Sorry no This is as modern as I get lol


----------



## Fowler (Jul 8, 2008)

seedsavergal said:


> And are you all friends?


I do, and no. I only add tranny's and cross dressers to my facebook account....LMAO!!!


----------



## Ohio Rusty (Jan 18, 2008)

I do Facebook, but I only use it for family ..... That way I can keep tabs on family 'stuff', birthdays, etc. I don't want a million other users connected to my facebook page.
Ohio Rusty ><>

Being on the earth gives you a free trip around the sun !!


----------



## millerized (Jul 18, 2007)

Had it, got rid of it.

I call or visit my family. It's the original face book.


----------



## mommymushbrain (Jan 10, 2005)

I have it, but I don't add a lot of people I "meet" on internet unless I've "known" them online for a long time and gotten a really good feel for them. 

Plus I tend to tick people off with the Atheist stuff I post.


----------



## starjj (May 2, 2005)

Have it but only use it for my daughter and my ex sister in laws.


----------



## cindilu (Jan 27, 2008)

I have facebook and am nice and sweet and kind, lol.

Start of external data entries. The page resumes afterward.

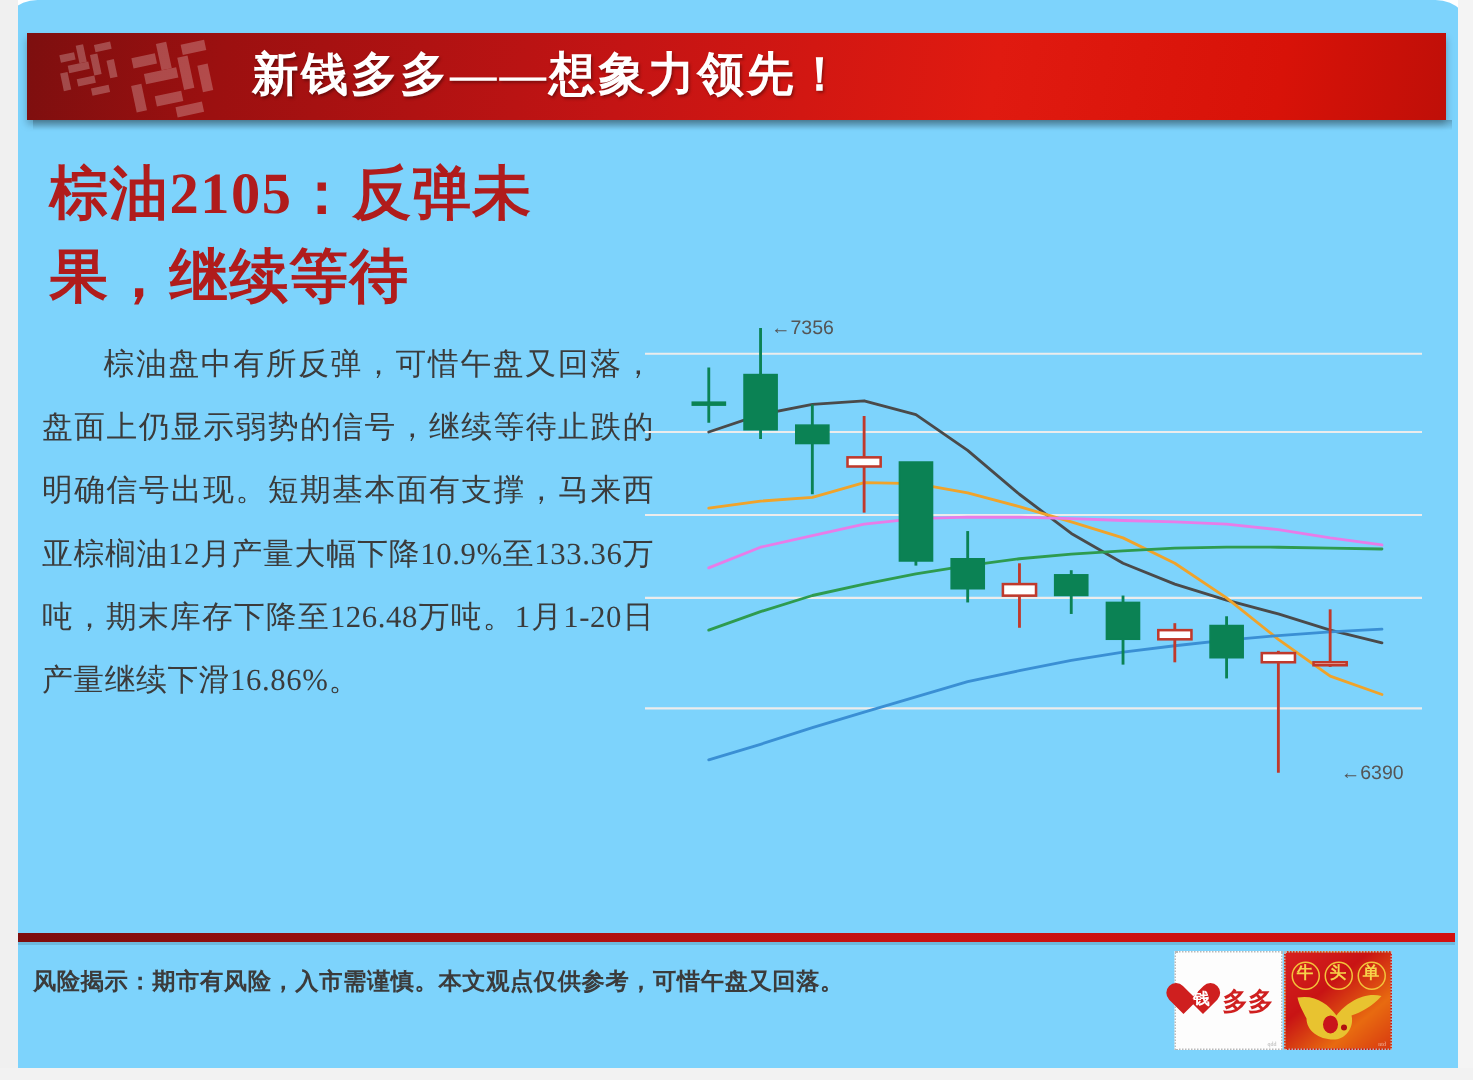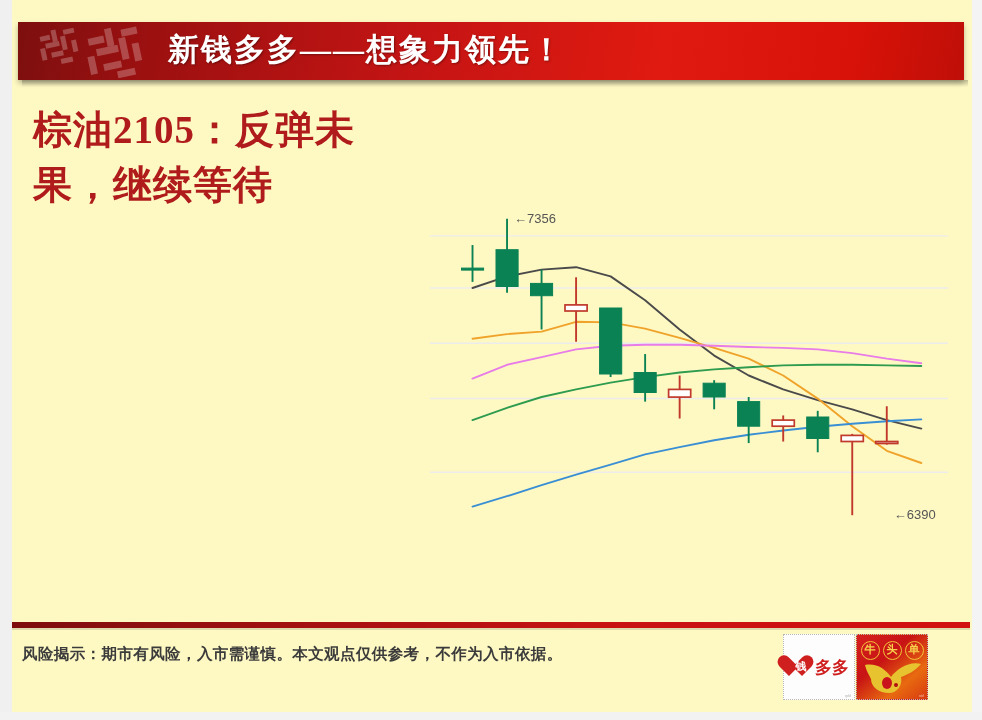"新钱多多——想象力领先！" .page { background: #fef9c3 -> #7dd3fc; border-radius: none -> 25px }
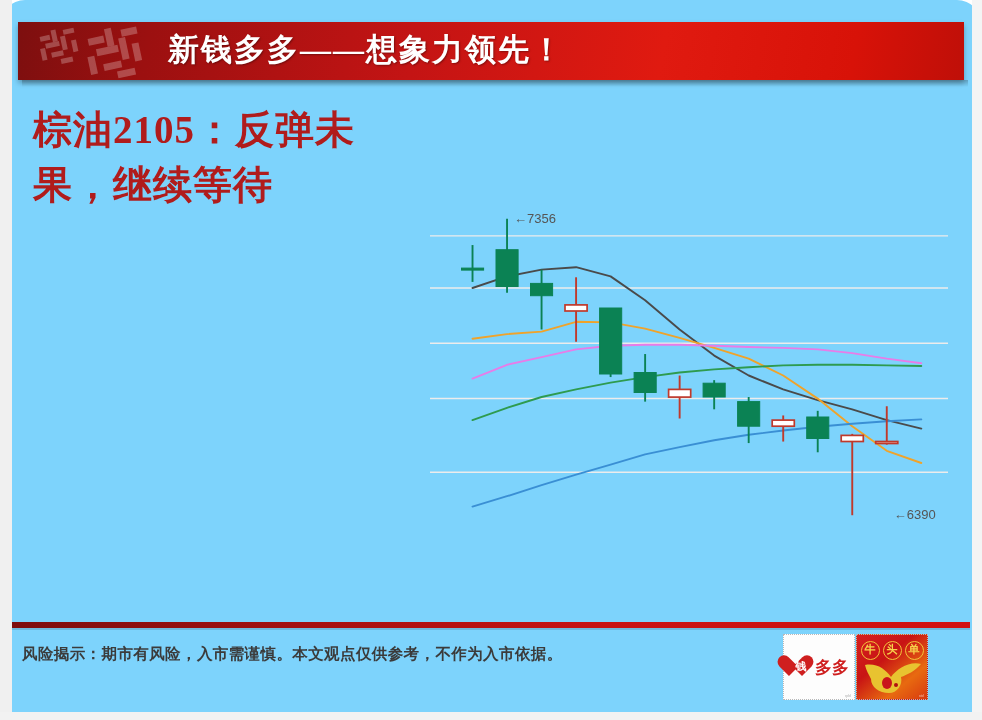"棕油盘中有所反弹，可惜午盘又回落，盘面上仍显示弱势的信号，继续等待止跌的明确信号" div.bodytext { html: none -> <div>棕油盘中有所反弹，可惜午盘又回落，盘面上仍显示弱势的信号，继续等待止跌的明确信号出现。短期基本面有支撑，马来西亚棕榈油12月产量大幅下降10.9%至133.36万吨，期末库存下降至126.48万吨。1月1-20日产量继续下滑16.86%。</div> }
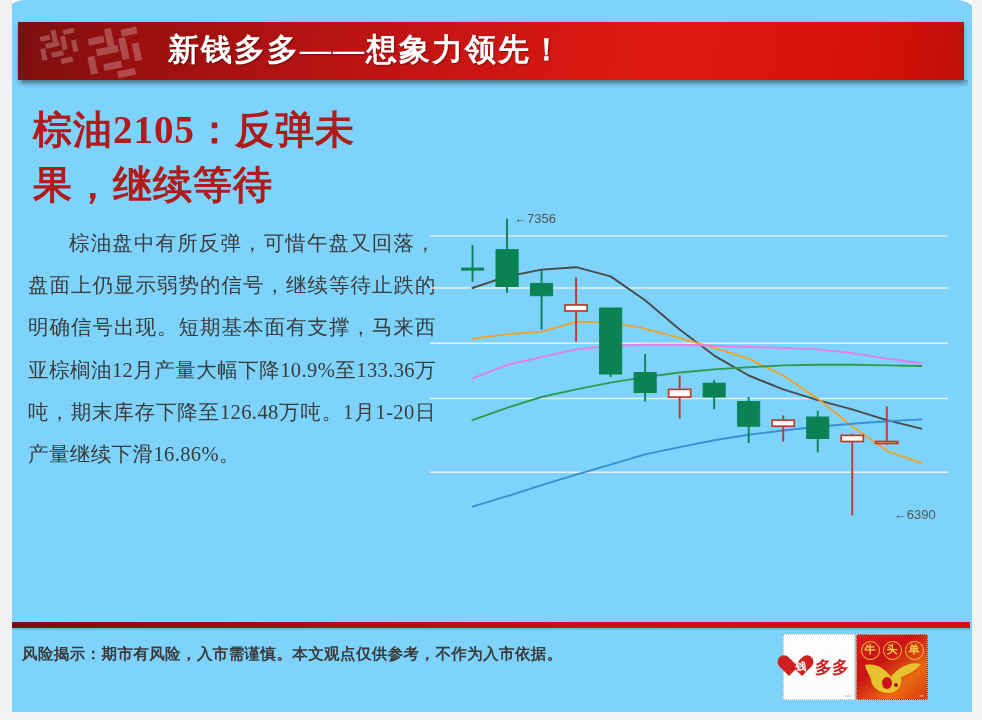"风险揭示：期市有风险，入市需谨慎。本文观点仅供参考，不作为入市依据。" div.disclaimer { text: 不作为入市依据 -> 可惜午盘又回落 }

Not like all the other Grinch's that answered so far, lol.


----------



## Sourdough (Dec 28, 2011)

vickie44 said:


> sorry no this is as modern as i get lol



ditto.............


----------



## Fowler (Jul 8, 2008)

cindilu said:


> I have facebook and am nice and sweet and kind, lol. Not like all the other Grinch's that answered so far, lol.


LOL...suck up.....LMAO!!!


----------



## cindilu (Jan 27, 2008)

Fowler said:


> LOL...suck up.....LMAO!!!


LOL, well, everyone just just posted, blah, blah, blah.


----------



## Shrek (May 1, 2002)

Nope. FB and Google+ are just marketing sites and I get enough commercial spamming as is.

Of course all the folks who play those reality games on FB make me happy as some of my friends or folks who know my friends sometimes give or sell me me their old PCs at near scrap price if they get so choked down with tracers and cookies and they buy a new one before letting me try to help them clean up their old system for them in exchange for them picking up some takeout food for lunch or supper while I clean their PC of the social networking software trash and enjoy a little real life socializing with them as I explain how low some of the cyberworld life can go as they watch their system getting rid of the cybercooties slowing it down.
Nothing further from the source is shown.